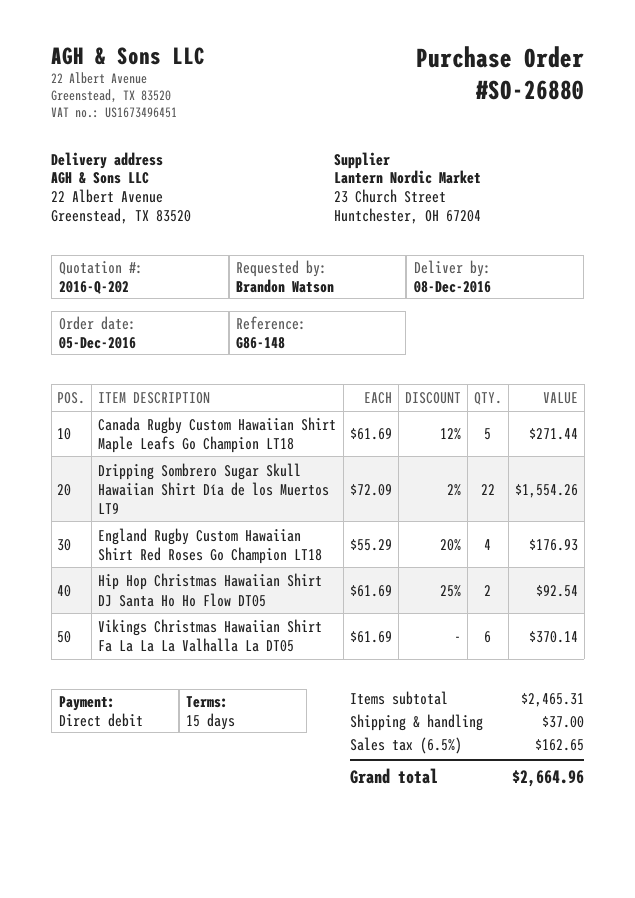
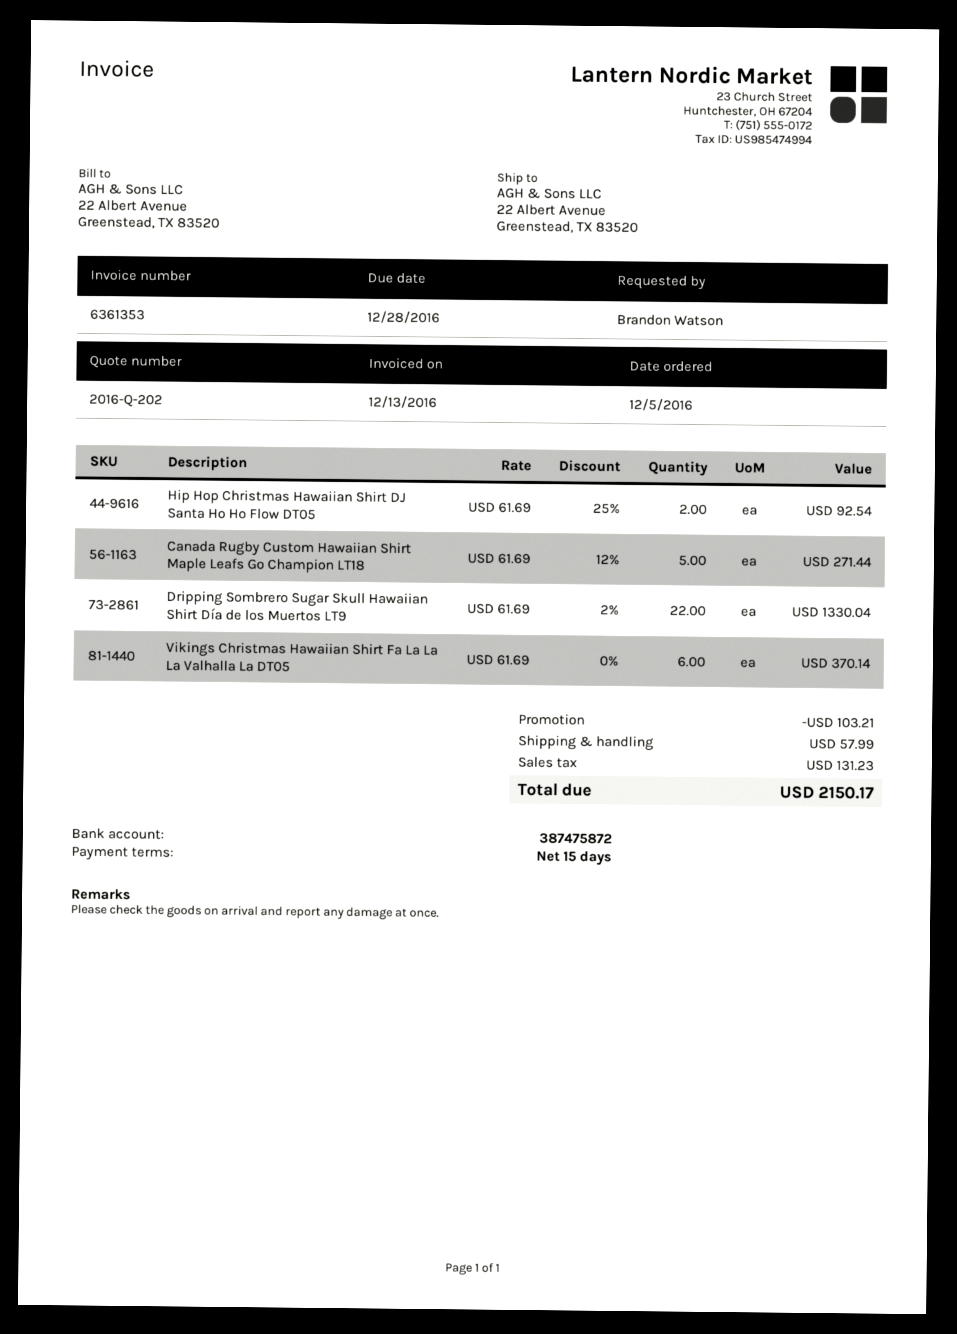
Dripping Sombrero Sugar Skull Hawaiian Shirt Día de los Muertos LT9: 22 x 72.09 - 2% = 1554.26 -> 22 x 61.69 - 2% = 1330.04
England Rugby Custom Hawaiian Shirt Red Roses Go Champion LT18: 4 x 55.29 - 20% = 176.93 -> none
discount: none -> 103.21
shipping: 37.00 -> 57.99
tax: 162.65 -> 131.23
total: 2664.96 -> 2150.17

★ ★ ★ ★ ★

*Problem to work on*.
Repeat the listing word for word. Leave images out.

*Task solution*.
Dripping Sombrero Sugar Skull Hawaiian Shirt Día de los Muertos LT9: 22 x 72.09 - 2% = 1554.26 -> 22 x 61.69 - 2% = 1330.04
England Rugby Custom Hawaiian Shirt Red Roses Go Champion LT18: 4 x 55.29 - 20% = 176.93 -> none
discount: none -> 103.21
shipping: 37.00 -> 57.99
tax: 162.65 -> 131.23
total: 2664.96 -> 2150.17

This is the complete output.